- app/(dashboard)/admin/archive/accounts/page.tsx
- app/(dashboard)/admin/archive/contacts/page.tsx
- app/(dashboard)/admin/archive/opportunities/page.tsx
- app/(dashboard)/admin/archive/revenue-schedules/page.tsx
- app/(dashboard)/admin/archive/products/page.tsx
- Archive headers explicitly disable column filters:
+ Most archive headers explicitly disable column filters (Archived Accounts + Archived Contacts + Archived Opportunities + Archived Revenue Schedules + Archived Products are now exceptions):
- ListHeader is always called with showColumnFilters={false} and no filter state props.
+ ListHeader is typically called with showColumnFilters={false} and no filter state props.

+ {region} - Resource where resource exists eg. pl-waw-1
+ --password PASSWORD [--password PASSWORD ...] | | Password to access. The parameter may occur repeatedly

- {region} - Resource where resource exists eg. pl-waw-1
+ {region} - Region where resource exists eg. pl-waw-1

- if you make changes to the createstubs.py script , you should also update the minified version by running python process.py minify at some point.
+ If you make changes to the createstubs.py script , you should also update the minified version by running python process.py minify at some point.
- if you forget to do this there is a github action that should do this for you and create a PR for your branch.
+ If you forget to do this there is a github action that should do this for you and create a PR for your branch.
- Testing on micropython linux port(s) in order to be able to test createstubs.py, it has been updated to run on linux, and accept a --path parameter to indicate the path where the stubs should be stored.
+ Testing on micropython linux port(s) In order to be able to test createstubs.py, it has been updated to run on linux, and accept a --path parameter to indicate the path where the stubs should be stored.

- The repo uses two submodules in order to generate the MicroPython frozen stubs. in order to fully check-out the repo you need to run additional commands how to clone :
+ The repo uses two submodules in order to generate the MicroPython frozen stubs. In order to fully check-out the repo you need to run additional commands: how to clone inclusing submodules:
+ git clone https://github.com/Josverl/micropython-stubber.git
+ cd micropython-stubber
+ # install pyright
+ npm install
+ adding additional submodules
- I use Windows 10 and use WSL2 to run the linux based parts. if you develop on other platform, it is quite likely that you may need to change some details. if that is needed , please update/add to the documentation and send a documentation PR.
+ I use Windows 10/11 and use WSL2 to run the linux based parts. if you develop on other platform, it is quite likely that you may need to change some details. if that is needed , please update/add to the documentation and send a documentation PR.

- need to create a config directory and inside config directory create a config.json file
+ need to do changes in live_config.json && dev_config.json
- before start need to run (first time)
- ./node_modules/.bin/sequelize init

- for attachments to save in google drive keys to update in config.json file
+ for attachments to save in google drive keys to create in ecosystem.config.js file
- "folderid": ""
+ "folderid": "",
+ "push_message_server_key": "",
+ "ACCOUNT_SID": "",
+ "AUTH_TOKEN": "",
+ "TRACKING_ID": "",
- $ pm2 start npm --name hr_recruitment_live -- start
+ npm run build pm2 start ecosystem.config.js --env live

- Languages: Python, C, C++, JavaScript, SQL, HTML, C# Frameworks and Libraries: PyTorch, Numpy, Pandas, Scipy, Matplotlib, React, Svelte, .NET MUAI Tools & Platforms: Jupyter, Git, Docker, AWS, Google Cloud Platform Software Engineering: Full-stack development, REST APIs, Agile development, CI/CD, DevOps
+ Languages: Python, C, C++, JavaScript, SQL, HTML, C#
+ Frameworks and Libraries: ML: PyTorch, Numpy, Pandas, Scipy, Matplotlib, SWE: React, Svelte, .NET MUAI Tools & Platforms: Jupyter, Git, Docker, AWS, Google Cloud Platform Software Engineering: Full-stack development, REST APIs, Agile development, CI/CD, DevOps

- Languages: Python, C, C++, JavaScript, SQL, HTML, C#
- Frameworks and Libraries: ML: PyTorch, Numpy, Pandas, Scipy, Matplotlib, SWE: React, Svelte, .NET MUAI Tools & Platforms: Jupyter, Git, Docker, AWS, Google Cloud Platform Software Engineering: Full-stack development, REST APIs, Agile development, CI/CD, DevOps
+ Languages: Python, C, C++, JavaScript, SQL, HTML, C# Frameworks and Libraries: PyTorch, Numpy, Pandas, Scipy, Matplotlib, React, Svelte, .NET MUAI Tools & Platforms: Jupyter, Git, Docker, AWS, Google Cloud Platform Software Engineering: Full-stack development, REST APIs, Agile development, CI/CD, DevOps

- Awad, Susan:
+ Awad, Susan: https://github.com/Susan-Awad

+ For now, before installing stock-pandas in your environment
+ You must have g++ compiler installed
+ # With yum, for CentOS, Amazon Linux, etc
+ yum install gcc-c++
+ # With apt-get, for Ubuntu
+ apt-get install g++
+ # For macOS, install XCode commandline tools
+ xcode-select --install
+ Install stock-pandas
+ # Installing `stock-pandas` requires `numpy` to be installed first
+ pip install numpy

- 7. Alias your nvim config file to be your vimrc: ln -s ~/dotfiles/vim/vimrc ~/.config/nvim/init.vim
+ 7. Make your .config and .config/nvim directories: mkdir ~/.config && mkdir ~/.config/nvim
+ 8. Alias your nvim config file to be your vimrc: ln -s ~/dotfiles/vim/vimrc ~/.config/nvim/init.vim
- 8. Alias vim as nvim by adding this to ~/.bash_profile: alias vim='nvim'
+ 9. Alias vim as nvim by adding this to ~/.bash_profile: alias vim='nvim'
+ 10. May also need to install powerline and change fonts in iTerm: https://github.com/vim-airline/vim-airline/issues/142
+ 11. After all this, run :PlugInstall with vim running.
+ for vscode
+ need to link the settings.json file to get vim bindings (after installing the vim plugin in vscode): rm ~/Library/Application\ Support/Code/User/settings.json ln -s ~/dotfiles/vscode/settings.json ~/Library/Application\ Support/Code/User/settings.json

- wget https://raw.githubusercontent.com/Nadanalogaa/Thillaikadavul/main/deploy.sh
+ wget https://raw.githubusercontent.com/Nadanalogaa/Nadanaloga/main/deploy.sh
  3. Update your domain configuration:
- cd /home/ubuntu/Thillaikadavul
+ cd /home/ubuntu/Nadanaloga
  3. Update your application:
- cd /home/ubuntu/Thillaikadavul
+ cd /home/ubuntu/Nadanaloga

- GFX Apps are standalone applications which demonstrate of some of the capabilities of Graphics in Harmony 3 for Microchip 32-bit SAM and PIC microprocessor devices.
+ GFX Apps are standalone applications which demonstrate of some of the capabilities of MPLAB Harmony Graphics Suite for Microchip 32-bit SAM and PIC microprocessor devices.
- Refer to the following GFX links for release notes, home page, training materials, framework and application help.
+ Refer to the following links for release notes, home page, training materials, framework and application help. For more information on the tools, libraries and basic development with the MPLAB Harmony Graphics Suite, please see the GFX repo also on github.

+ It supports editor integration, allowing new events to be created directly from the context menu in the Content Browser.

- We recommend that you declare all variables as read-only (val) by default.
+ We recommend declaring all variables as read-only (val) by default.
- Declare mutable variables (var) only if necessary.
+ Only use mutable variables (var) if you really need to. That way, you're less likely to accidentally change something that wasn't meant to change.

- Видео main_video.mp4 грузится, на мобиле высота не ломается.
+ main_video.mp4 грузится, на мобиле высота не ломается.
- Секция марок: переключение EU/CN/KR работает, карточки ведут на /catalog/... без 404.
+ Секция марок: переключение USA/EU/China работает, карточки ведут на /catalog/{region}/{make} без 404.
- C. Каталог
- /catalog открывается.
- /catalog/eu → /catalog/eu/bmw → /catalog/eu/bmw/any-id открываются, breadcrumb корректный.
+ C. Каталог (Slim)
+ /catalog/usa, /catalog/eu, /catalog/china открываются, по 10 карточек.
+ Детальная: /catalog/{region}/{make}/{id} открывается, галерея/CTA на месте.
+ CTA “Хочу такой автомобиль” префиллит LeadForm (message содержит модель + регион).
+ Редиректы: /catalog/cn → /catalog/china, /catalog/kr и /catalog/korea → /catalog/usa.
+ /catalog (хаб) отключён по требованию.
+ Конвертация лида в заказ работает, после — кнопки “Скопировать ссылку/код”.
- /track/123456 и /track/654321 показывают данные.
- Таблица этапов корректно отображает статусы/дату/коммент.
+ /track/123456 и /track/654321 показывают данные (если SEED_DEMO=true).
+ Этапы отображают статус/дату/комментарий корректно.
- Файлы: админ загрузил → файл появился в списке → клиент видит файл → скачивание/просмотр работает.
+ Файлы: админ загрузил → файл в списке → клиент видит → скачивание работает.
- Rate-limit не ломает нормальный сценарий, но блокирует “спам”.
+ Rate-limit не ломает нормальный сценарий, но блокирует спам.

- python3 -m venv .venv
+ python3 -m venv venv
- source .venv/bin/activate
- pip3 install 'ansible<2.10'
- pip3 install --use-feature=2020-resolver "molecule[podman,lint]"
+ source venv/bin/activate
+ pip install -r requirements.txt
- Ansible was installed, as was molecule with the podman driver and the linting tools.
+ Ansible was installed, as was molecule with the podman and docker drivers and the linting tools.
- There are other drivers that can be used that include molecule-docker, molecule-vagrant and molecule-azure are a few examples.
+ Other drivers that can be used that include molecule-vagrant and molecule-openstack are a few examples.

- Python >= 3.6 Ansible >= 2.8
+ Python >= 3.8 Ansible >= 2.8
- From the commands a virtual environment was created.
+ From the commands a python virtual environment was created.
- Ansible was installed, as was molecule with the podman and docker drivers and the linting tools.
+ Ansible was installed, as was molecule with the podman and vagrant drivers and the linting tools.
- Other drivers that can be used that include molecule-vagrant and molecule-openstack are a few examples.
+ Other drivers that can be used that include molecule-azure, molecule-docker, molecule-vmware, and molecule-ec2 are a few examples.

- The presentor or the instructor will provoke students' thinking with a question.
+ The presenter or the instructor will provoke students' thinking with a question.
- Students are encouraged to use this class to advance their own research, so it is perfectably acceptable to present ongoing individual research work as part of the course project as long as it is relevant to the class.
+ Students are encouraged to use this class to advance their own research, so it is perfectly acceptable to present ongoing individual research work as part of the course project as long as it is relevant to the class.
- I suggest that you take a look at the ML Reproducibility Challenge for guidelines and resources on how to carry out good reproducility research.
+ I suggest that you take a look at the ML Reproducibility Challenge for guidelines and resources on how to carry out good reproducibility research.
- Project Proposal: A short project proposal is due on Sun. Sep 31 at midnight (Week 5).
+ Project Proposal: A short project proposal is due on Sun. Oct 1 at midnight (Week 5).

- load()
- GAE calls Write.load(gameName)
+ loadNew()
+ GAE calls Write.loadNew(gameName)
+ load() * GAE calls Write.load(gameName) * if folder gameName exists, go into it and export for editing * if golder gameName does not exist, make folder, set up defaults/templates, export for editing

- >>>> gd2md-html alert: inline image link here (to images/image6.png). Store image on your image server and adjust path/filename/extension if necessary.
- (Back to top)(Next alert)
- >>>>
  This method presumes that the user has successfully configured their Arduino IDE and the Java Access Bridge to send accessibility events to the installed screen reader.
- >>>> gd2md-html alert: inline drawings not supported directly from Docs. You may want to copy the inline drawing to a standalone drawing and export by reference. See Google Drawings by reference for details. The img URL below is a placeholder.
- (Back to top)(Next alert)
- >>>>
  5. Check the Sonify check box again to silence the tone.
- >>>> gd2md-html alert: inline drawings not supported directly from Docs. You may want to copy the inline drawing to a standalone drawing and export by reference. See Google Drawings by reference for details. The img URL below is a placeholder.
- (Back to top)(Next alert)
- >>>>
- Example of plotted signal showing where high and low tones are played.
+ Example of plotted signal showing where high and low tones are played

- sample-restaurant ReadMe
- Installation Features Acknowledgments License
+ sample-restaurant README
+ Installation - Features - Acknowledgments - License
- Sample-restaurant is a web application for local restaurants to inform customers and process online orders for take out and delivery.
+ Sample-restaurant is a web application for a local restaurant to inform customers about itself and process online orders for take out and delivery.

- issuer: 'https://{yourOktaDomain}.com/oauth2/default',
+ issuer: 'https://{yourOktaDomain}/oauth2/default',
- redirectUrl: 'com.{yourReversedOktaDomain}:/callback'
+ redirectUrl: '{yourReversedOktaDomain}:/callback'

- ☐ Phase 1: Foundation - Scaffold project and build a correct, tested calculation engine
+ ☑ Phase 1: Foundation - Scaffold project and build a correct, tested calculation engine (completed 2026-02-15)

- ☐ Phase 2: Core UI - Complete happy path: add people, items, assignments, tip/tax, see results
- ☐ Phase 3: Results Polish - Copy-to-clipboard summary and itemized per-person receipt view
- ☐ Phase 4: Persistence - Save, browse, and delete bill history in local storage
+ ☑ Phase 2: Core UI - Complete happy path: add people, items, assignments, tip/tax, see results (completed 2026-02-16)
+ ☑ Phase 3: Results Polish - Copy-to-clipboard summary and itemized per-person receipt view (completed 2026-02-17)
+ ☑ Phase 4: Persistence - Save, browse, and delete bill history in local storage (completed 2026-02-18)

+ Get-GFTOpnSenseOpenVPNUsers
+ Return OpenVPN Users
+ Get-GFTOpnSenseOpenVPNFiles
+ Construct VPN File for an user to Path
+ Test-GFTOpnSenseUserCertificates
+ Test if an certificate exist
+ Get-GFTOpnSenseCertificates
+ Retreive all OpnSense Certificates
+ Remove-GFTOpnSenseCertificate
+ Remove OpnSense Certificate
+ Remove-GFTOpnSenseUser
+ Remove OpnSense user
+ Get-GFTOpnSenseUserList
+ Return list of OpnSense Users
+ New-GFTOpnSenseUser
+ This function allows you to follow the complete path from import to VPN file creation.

__BRIEF__: Set down exactly the lines of the data above, beginning with the line that has "- if you forget" and ending with the line that has "- The repo uses", and no others.

__ANSWER__:
- if you forget to do this there is a github action that should do this for you and create a PR for your branch.
+ If you forget to do this there is a github action that should do this for you and create a PR for your branch.
- Testing on micropython linux port(s) in order to be able to test createstubs.py, it has been updated to run on linux, and accept a --path parameter to indicate the path where the stubs should be stored.
+ Testing on micropython linux port(s) In order to be able to test createstubs.py, it has been updated to run on linux, and accept a --path parameter to indicate the path where the stubs should be stored.

- The repo uses two submodules in order to generate the MicroPython frozen stubs. in order to fully check-out the repo you need to run additional commands how to clone :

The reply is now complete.